# fluxbox en xf86config wie kan er mij helpen!!?

## alberstom

hallo eindelijk is mijn gentoo installatie klaar  :Very Happy:  en nou wou ik fluxbox erop gaan zetten 

emerge fluxbox 

toen ik hier mee klaar was en de desktop configuration guide ging lezen stond in deze guide dat ik 

xf86config als commando moet geven om x te configurereren

alleen het lijkt wel of ik deze file niet heb :S 

ook startx werkt niet

zefls na xfree opnieuw te hebben ge emerged lukte het nog niet

wat doe ik verkeerd ?

en als dit vervolgens goed gaat hoe zorg ik ervoor dat ik fluxbox draaiend krijg?

----------

## biroed

Kijk even of ie in /usr/X11R6/bin staat, zo ja ben je wel root?

Ik moest trouwens rebooten om xf86config te draaien.

----------

## JefP@@

eindigt heel het emergen van x wel zonder fouten ?

misschien staan gewoon je paths niet juist (maar dat zou wel heel vreemd zijn) dan zou ie de binaries niet kunnen vinden

----------

## spufi

Hmm, ben je als core-user ingelogd? ('k bedoel maar: kan zijn dat je naar root gesu'd bent en je je paths nog niet goed gezet hebt).

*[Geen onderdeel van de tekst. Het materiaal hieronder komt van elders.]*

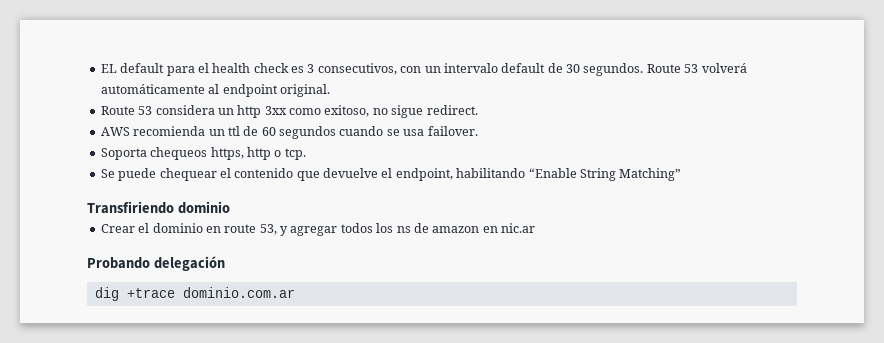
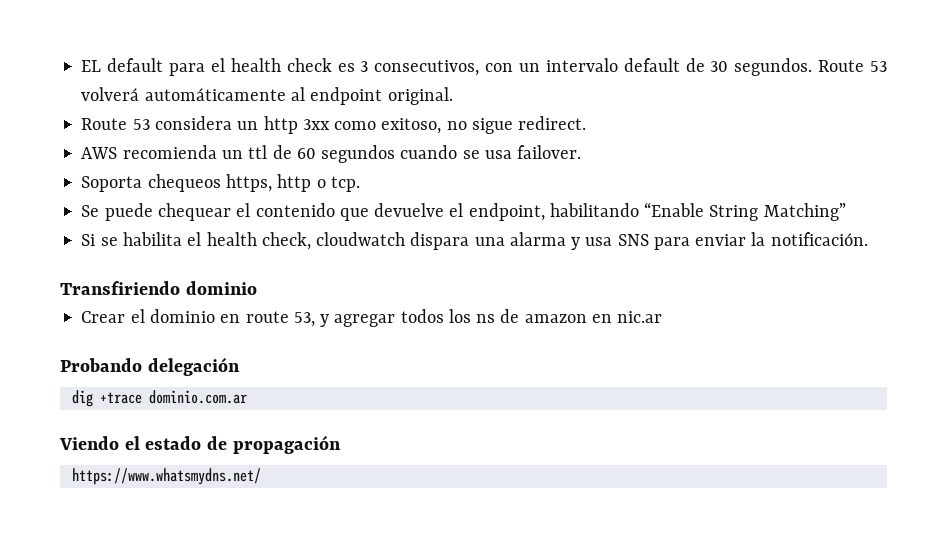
(682, 174) none -> [81,232,868,250] // Si se habilita el health check, cloudwatch dispara una alarma y usa SNS para enviar la notificación.
(295, 292) none -> [59,435,341,454] [71,468,261,485] // Viendo el estado de propagación // https://www.whatsmydns.net/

Log volledig uit, login met root, gaat het dan? 

If not, cd naar /usr/X11R6/bin en type ./xf86config (of ./XF86Config)

ga door heel de rimram en edit nadien je /etc/X11/XF86Config file, waarbij je bv als display manager xdm gebruikt en als windowsmanager fluxbox.

(lees de desktop guide van gentoo: verdomd goed uitgelegd)

HIH

----------

## zwik

 *biroed wrote:*   

> Kijk even of ie in /usr/X11R6/bin staat, zo ja ben je wel root?
> 
> Ik moest trouwens rebooten om xf86config te draaien.

 

Rebooten? Daarvoor hoef je echt niet te rebooten hoor. gewoon een keer uitloggen en weer inloggen. Wat je ook kan doen is het volgende:

```

env-update

...

source /etc/profile

```

En dan hebben we nog een 3e optie  :Razz:  . Dat is:

```

init 1

init 3

```

Rebooten is alleen nodig wanneer: Hardware vervangen moet worden of voor een kernel upgrade.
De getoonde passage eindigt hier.